Before-and-after page screenshots

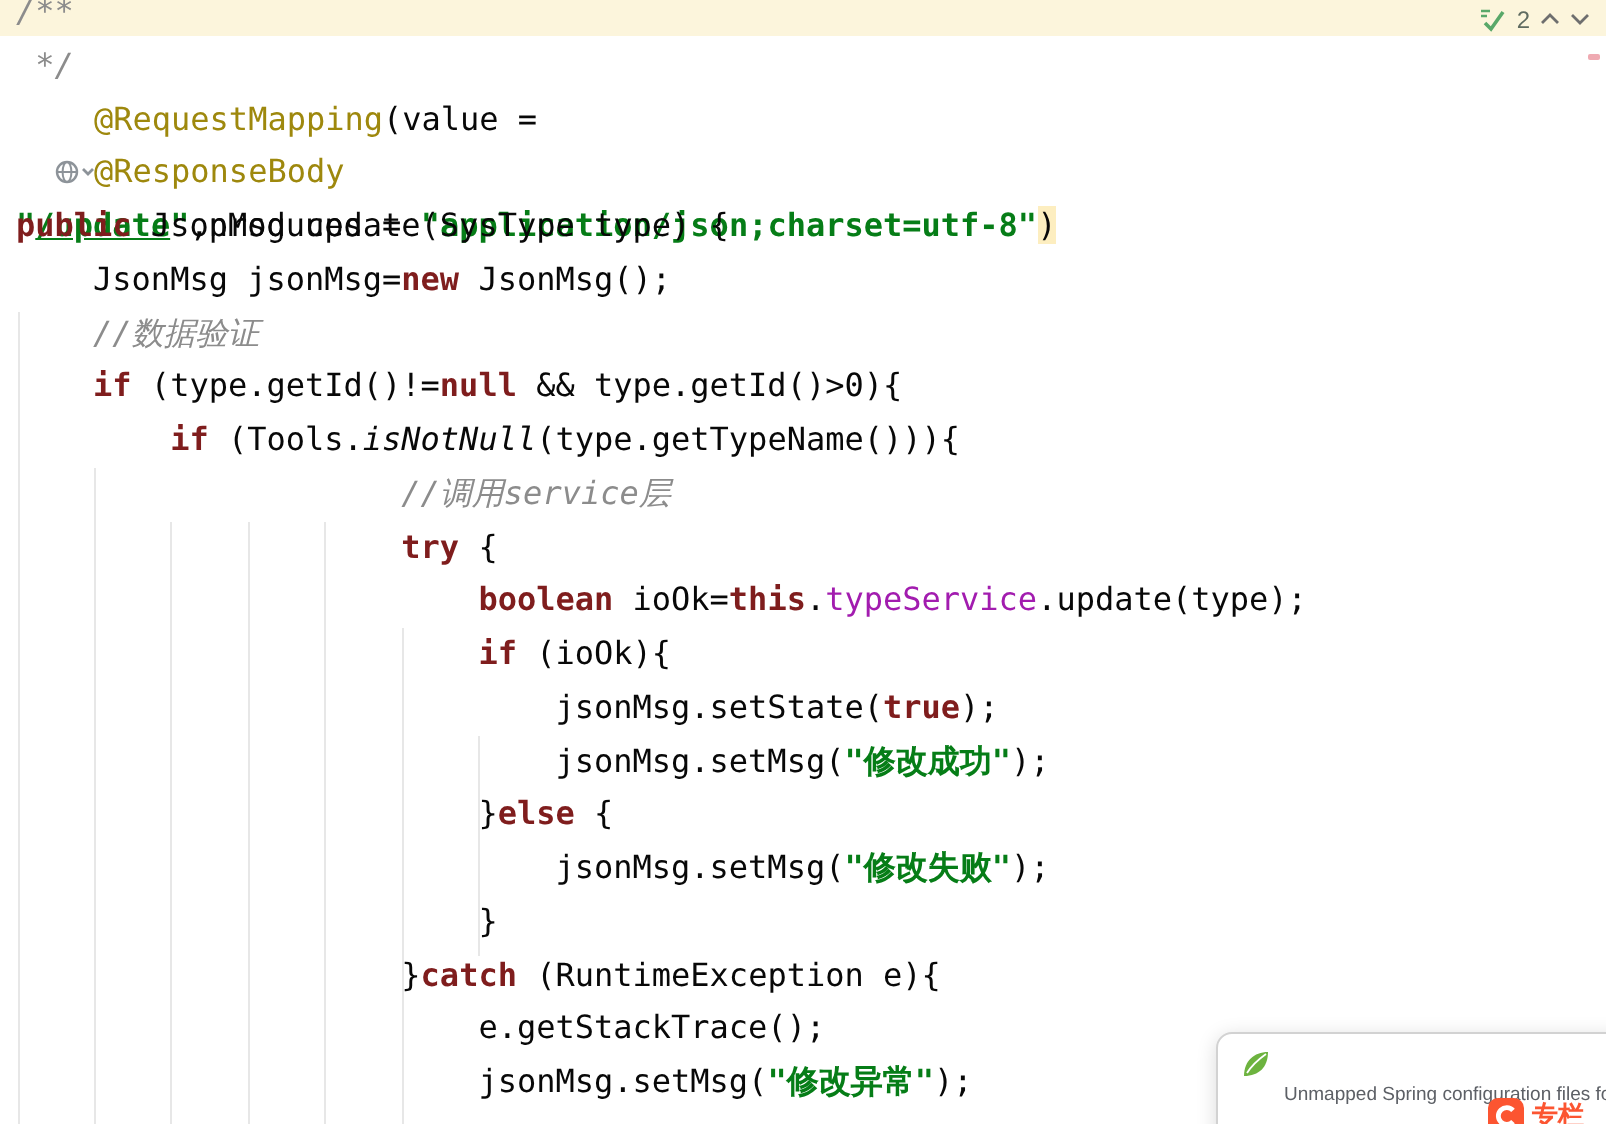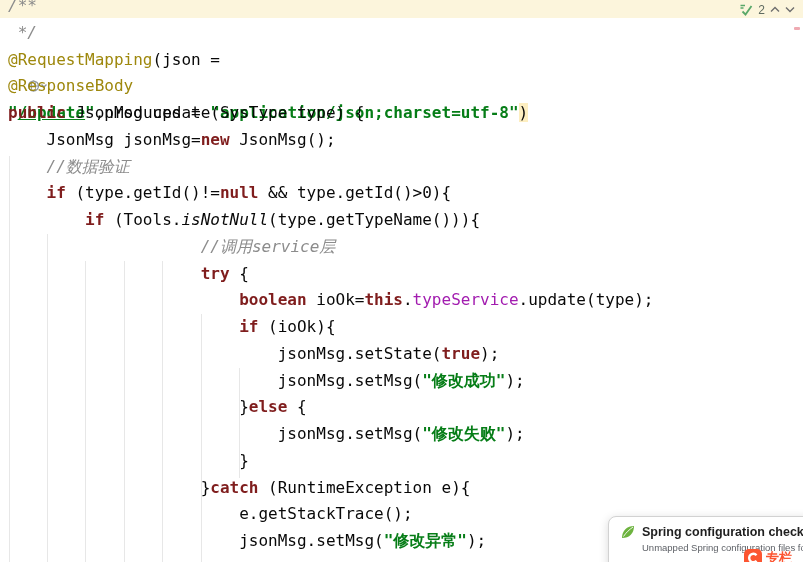"@RequestMapping" .tk-ann { margin-left: none -> 39px }
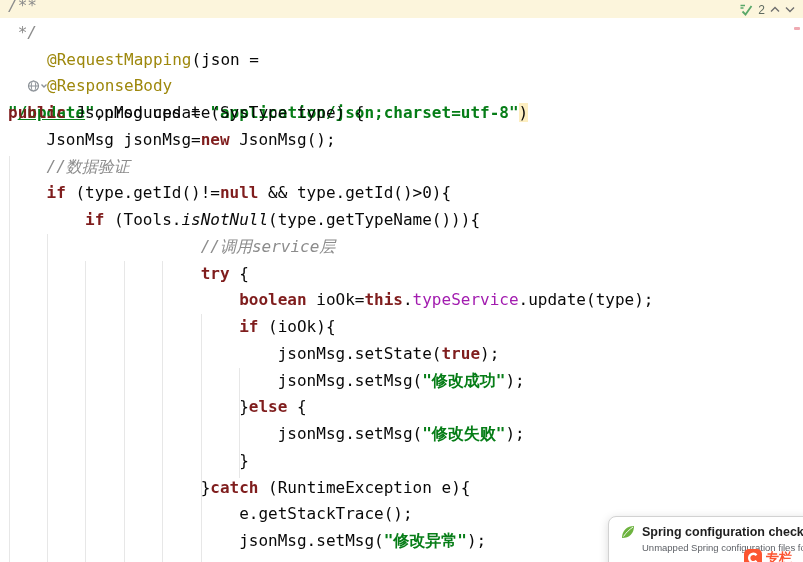"(json =" span { text: json -> value }
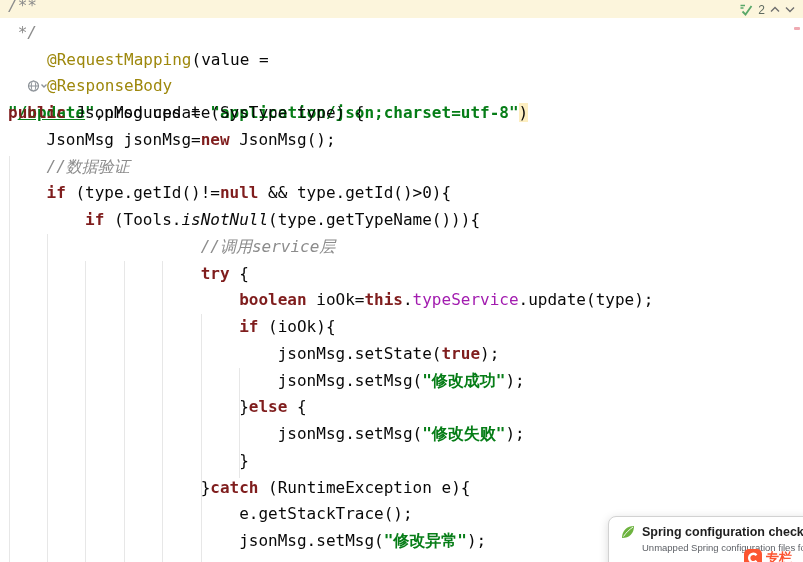"Spring configuration check" span.title { html: <span>Spring configuration check</span> -> none }
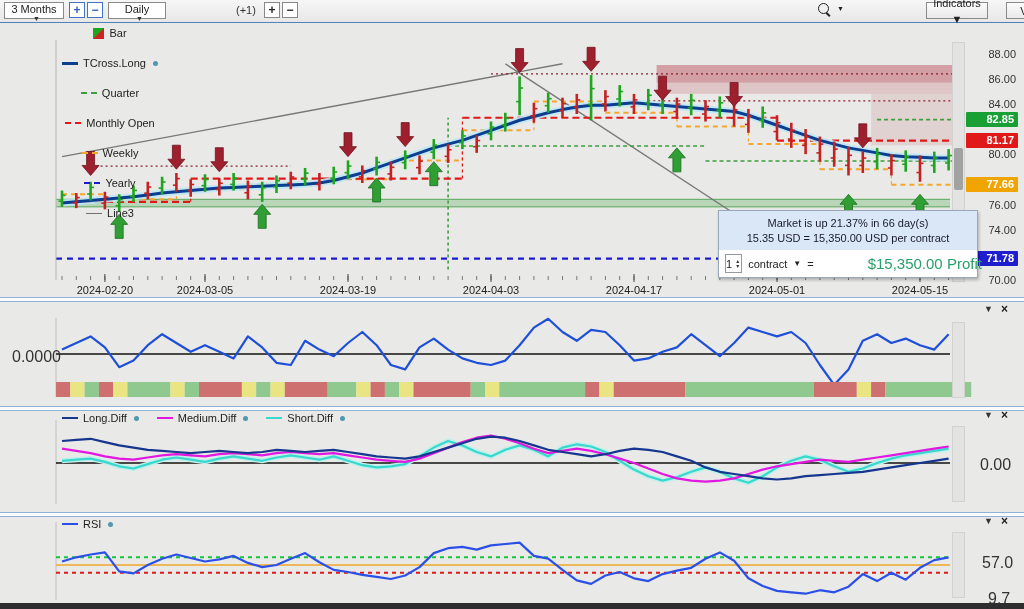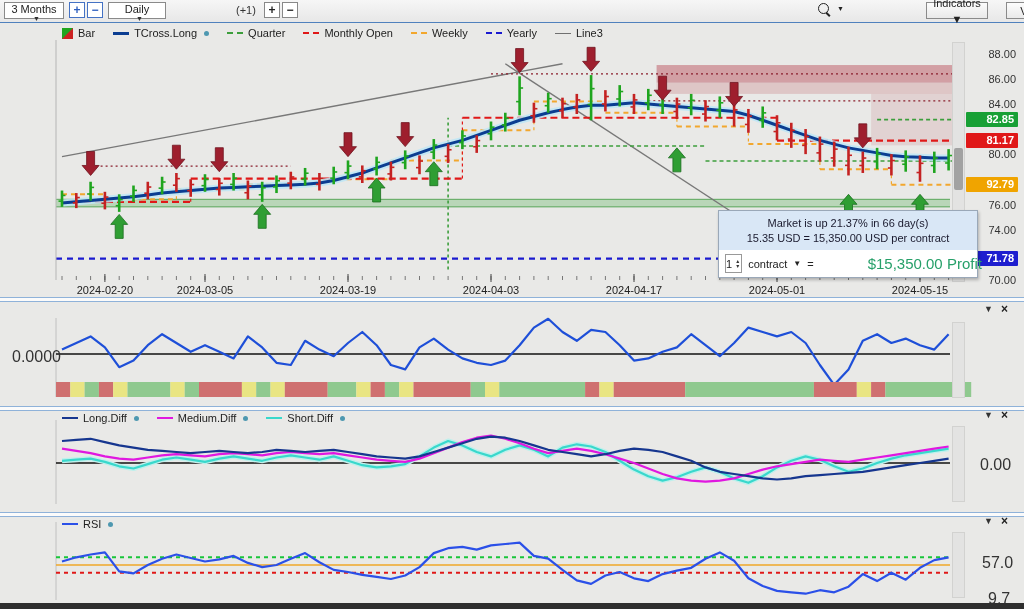"Bar" div.legend-row { flex-direction: none -> column }
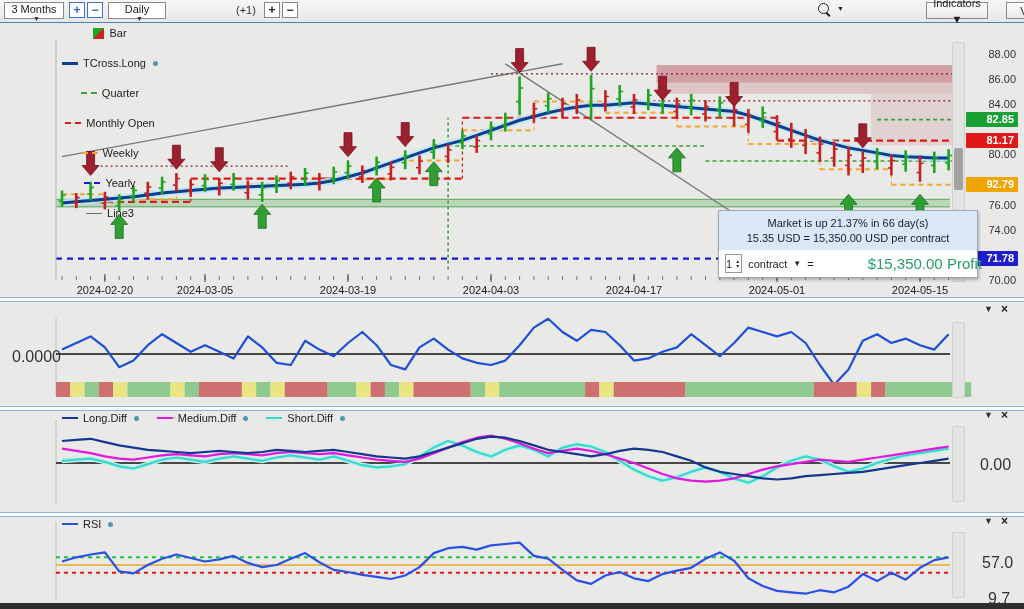"92.79" div.axis-badge { text: 92.79 -> 77.66 }
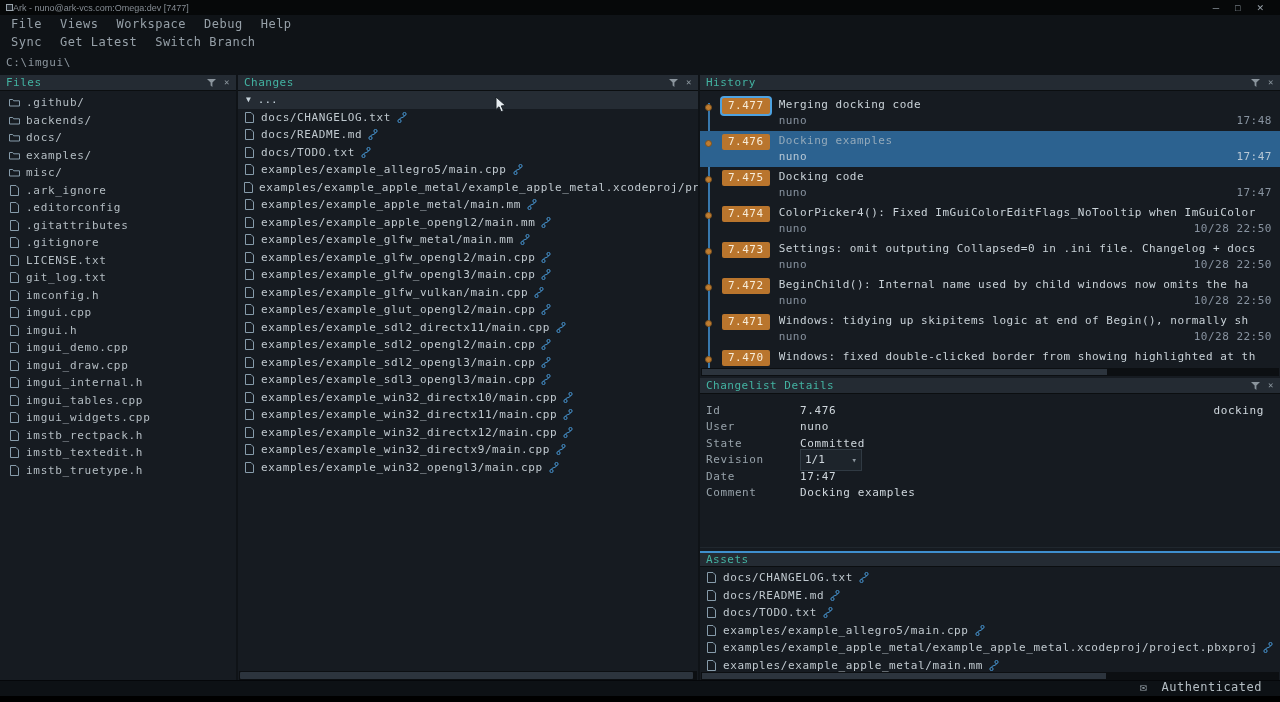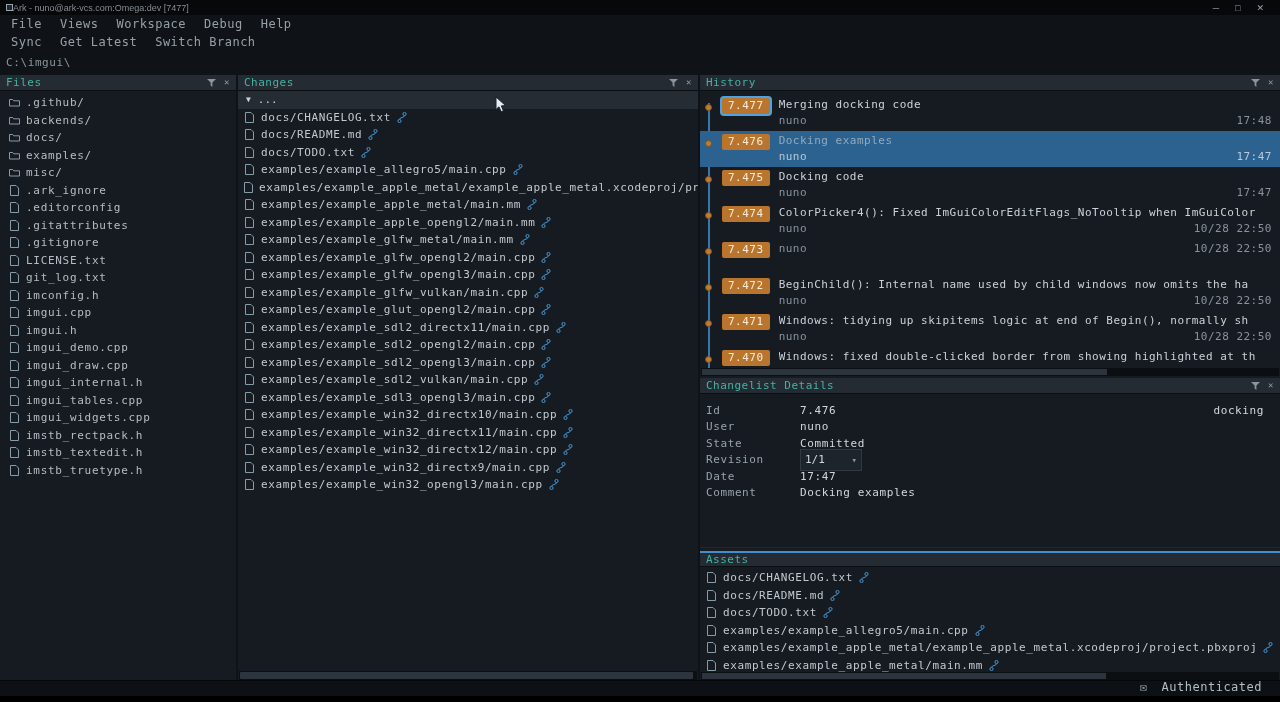"Settings: omit outputing Collapsed=0 in" span.hist-msg { html: none -> <span>Settings: omit outputing Collapsed=0 in .ini file. Changelog + docs</span> }
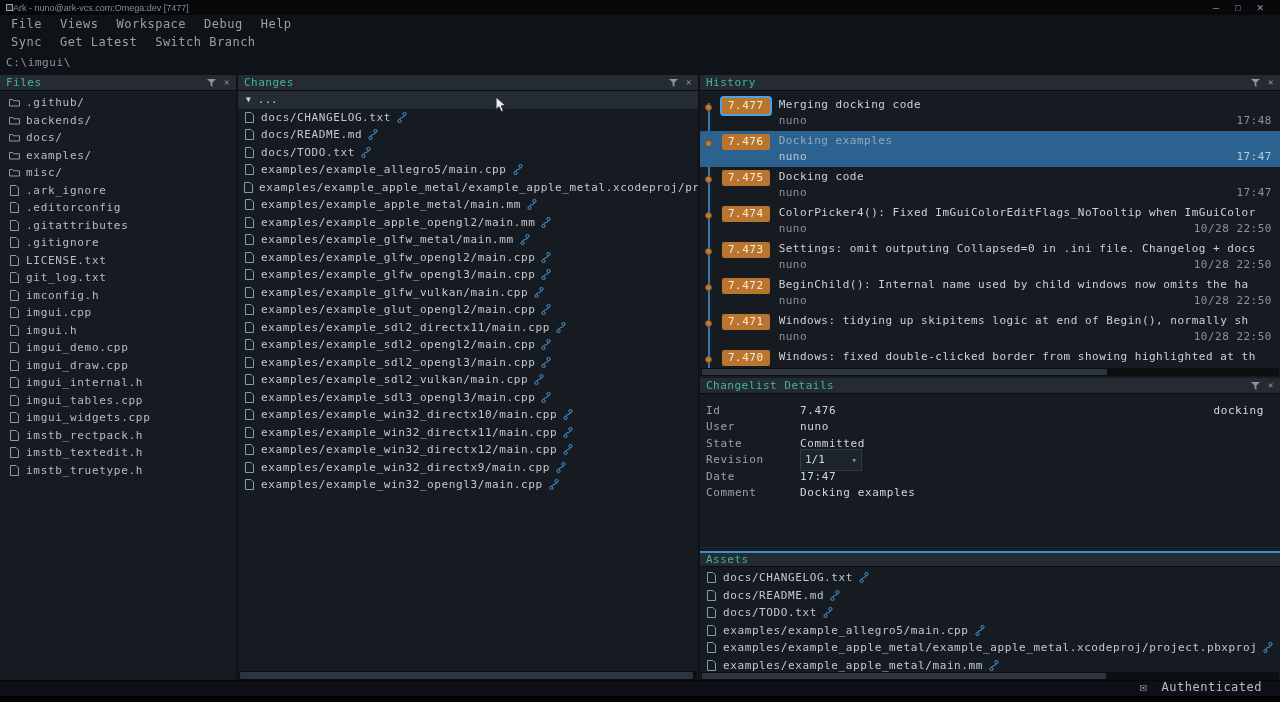"examples/example_sdl2_vulkan/main.cpp" div.chg-row { html: <div> <span> <svg> <path></path> </svg> </span> <span>examples/example_sdl2_vulkan/main.cpp</span> <span> <svg> <circle></circle> <circle></circle> <path></path> </svg> </span> </div> -> none }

YOUR ASSIGNMENT:
Both the first line of the records above and the line containing "html: none ->" belong in the copy; please return them and every line between, exactly, minus the pictures.

SOLUTION FOR THIS PROBLEM:
"@RequestMapping" .tk-ann { margin-left: none -> 39px }
"(json =" span { text: json -> value }
"Spring configuration check" span.title { html: <span>Spring configuration check</span> -> none }
"Bar" div.legend-row { flex-direction: none -> column }
"92.79" div.axis-badge { text: 92.79 -> 77.66 }
"Settings: omit outputing Collapsed=0 in" span.hist-msg { html: none -> <span>Settings: omit outputing Collapsed=0 in .ini file. Changelog + docs</span> }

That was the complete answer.